Exercise data START

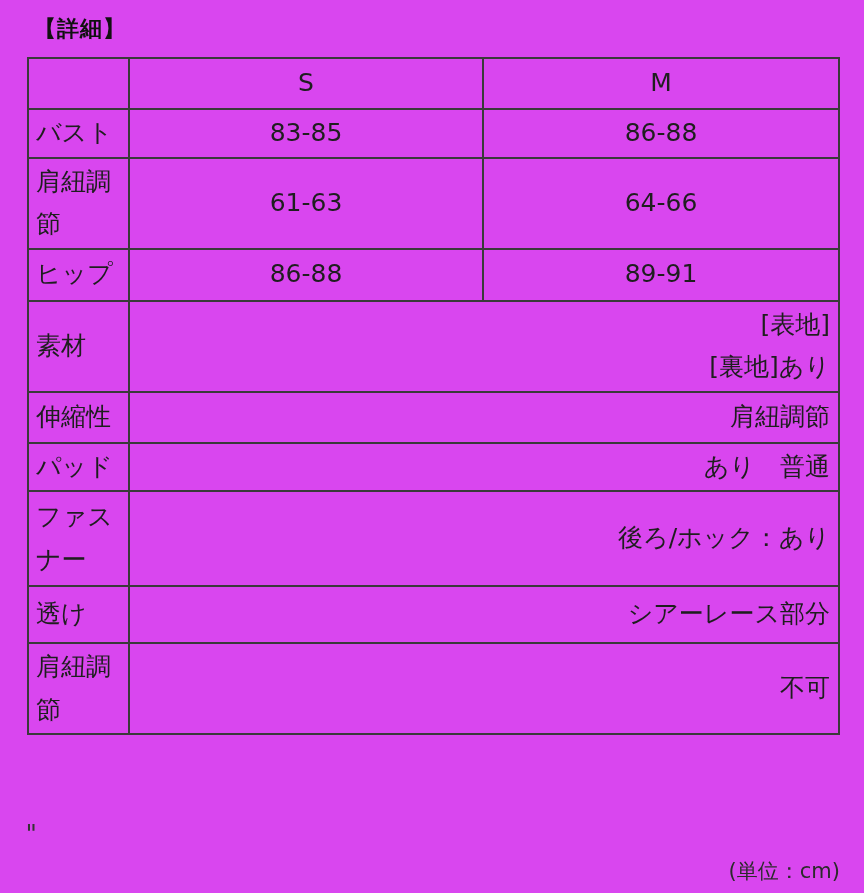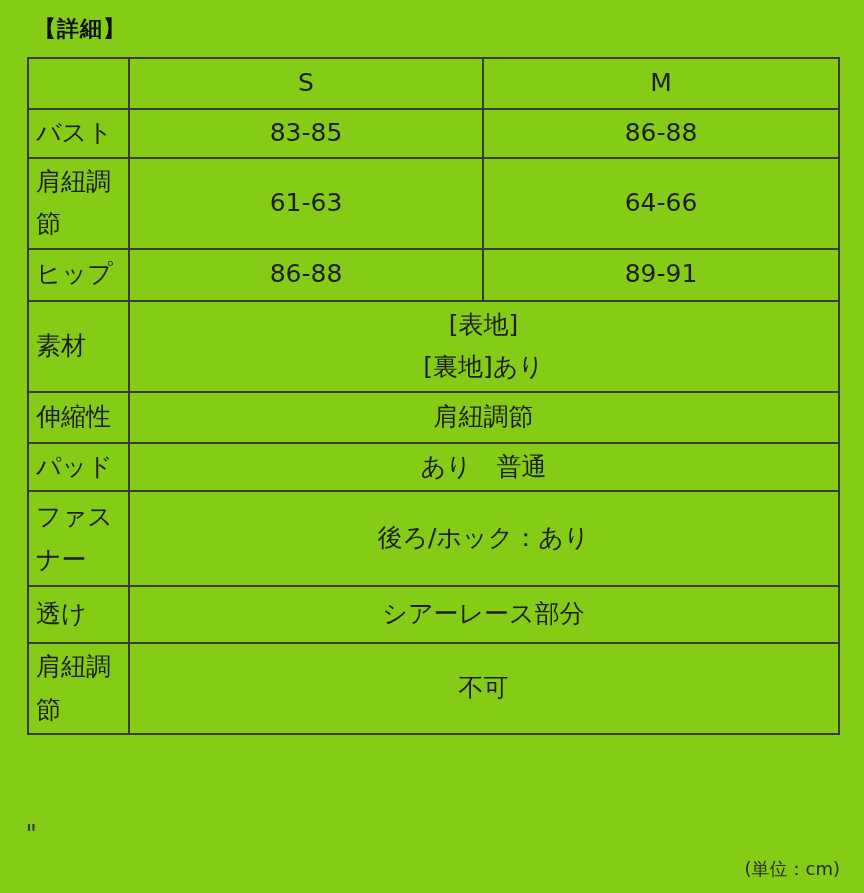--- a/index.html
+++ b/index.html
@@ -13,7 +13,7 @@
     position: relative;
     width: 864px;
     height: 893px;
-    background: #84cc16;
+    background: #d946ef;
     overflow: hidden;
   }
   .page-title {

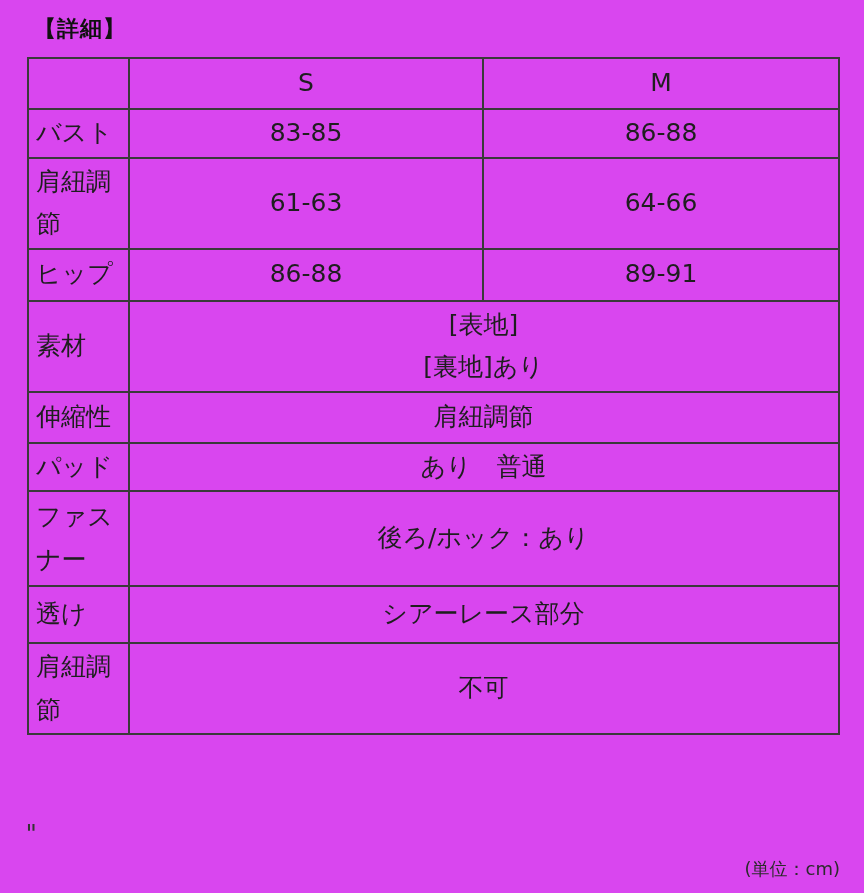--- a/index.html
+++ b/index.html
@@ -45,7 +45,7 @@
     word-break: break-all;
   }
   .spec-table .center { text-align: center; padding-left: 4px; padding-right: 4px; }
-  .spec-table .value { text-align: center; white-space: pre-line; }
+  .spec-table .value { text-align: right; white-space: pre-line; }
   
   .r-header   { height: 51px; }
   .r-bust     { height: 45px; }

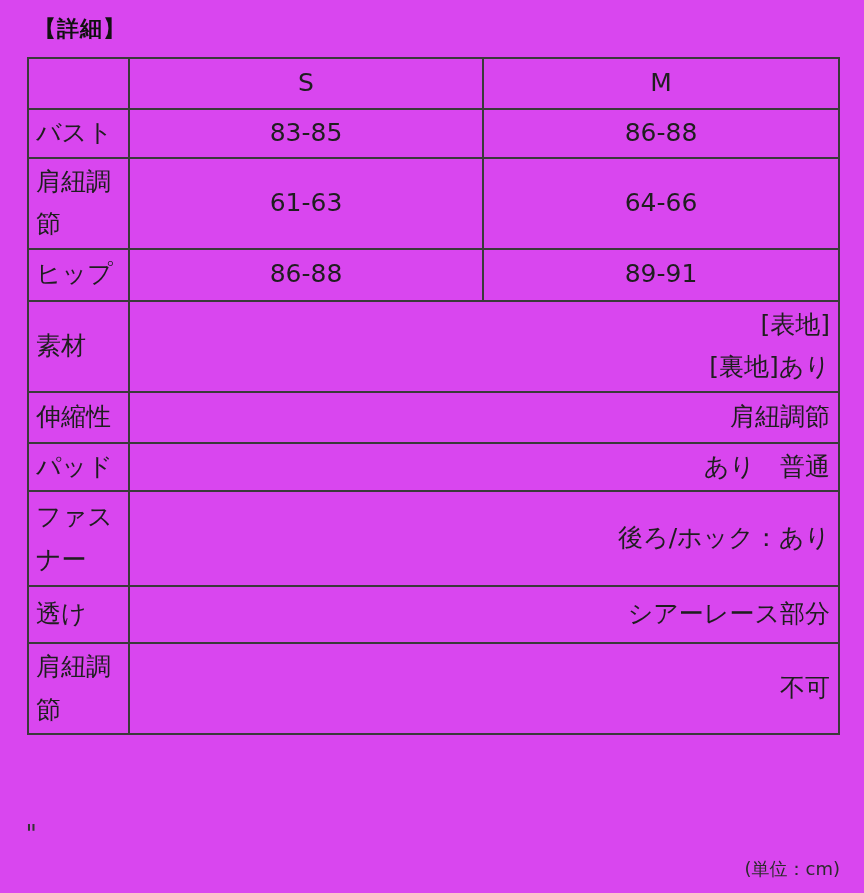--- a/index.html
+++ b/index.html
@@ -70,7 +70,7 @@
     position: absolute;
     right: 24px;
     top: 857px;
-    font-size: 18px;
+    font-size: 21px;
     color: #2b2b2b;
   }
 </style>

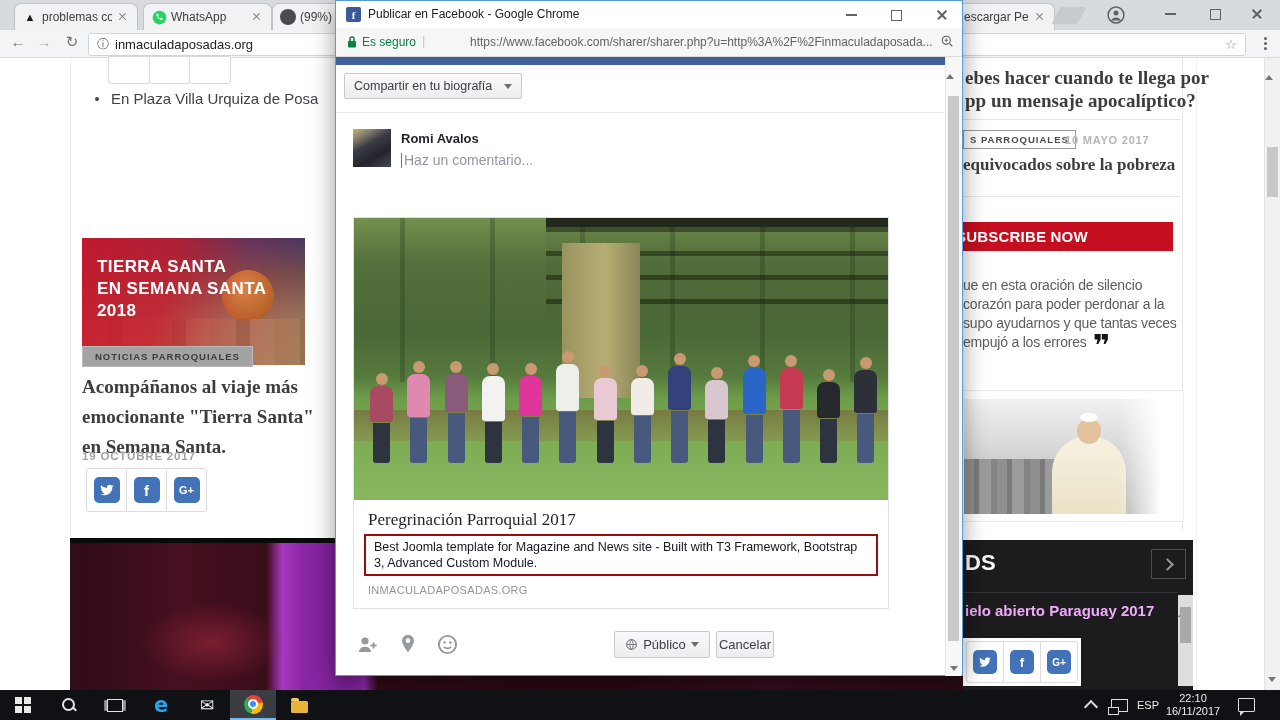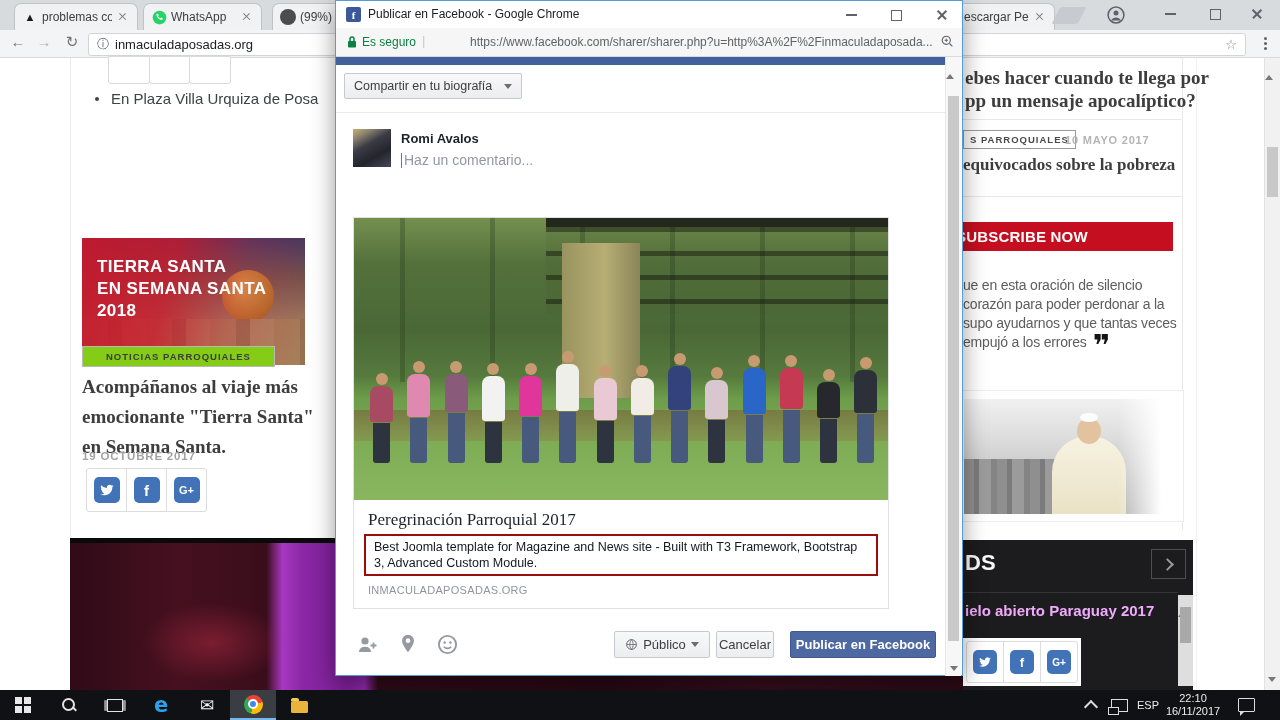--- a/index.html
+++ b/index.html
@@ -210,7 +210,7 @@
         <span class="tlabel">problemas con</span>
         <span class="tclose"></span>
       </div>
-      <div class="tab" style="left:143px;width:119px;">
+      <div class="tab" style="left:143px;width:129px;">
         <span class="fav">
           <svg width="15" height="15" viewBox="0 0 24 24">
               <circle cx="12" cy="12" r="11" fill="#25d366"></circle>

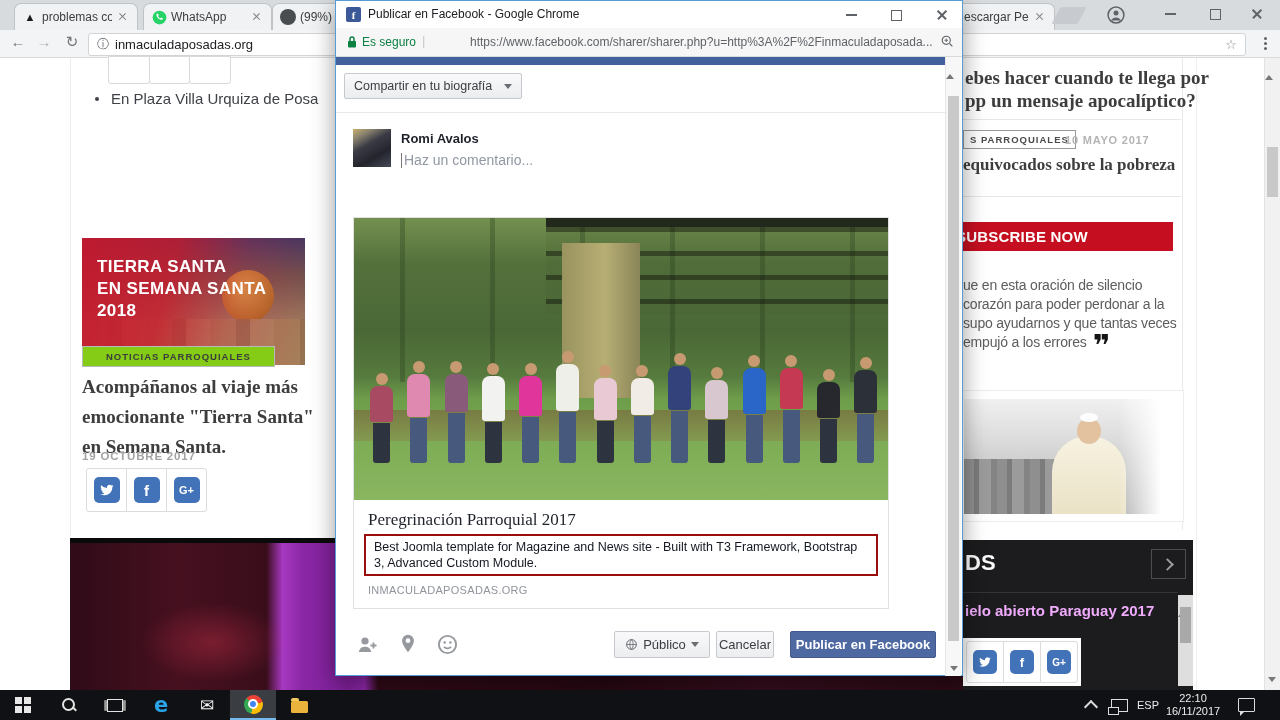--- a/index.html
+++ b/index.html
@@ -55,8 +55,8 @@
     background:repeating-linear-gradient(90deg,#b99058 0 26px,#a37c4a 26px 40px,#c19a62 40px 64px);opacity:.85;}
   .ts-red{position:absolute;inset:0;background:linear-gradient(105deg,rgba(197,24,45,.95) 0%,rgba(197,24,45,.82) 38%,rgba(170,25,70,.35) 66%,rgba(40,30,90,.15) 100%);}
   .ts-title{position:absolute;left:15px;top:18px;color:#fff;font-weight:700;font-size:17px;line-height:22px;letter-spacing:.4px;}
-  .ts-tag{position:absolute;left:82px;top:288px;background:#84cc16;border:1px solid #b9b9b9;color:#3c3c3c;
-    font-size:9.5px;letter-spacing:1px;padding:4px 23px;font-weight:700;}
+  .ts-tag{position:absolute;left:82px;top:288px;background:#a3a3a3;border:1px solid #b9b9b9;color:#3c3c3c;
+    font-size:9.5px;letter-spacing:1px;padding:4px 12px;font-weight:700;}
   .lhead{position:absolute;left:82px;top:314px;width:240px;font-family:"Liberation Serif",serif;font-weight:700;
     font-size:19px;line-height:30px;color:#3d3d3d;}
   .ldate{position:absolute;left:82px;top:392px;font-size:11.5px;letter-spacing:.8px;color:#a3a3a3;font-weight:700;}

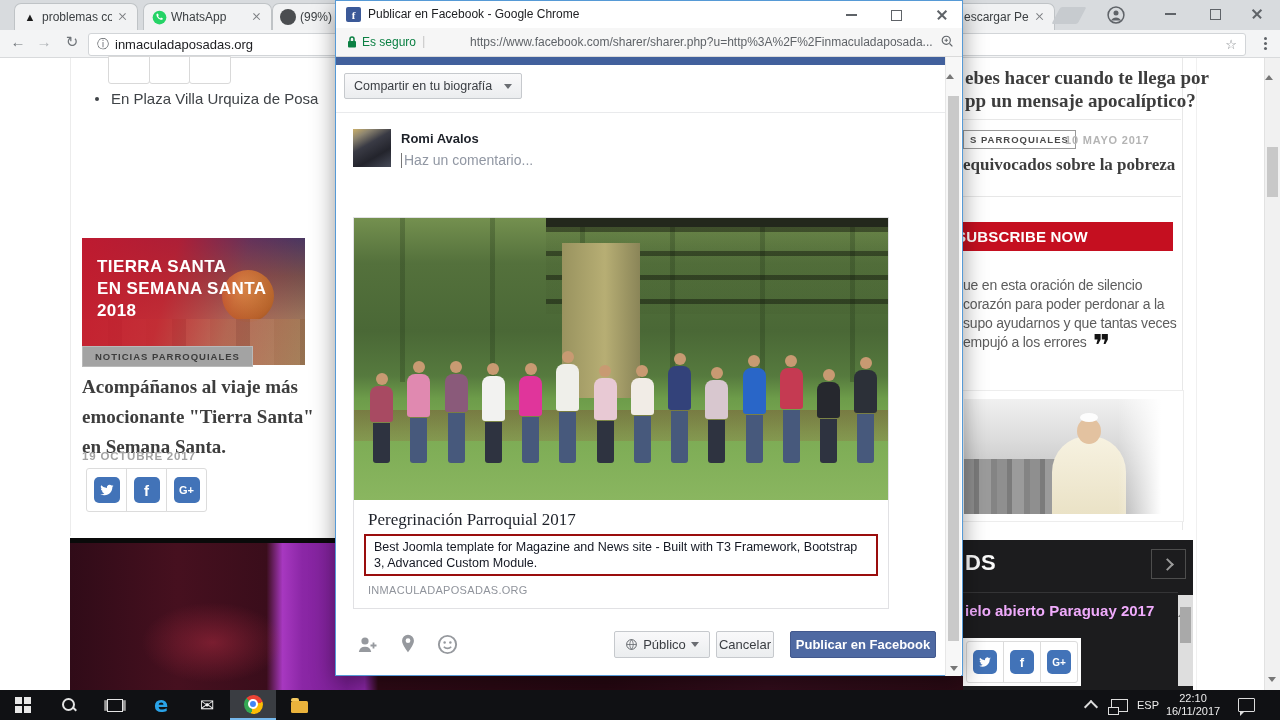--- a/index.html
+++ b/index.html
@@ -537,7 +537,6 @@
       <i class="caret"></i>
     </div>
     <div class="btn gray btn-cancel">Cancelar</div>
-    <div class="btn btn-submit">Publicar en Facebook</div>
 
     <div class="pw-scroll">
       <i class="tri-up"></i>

Exercise data END

Give back the material exactly as written, from its first line to the line that contains "center; white-space: pre-line;", and leave out the pictures.

--- a/index.html
+++ b/index.html
@@ -13,7 +13,7 @@
     position: relative;
     width: 864px;
     height: 893px;
-    background: #84cc16;
+    background: #d946ef;
     overflow: hidden;
   }
   .page-title {

--- a/index.html
+++ b/index.html
@@ -45,7 +45,7 @@
     word-break: break-all;
   }
   .spec-table .center { text-align: center; padding-left: 4px; padding-right: 4px; }
-  .spec-table .value { text-align: center; white-space: pre-line; }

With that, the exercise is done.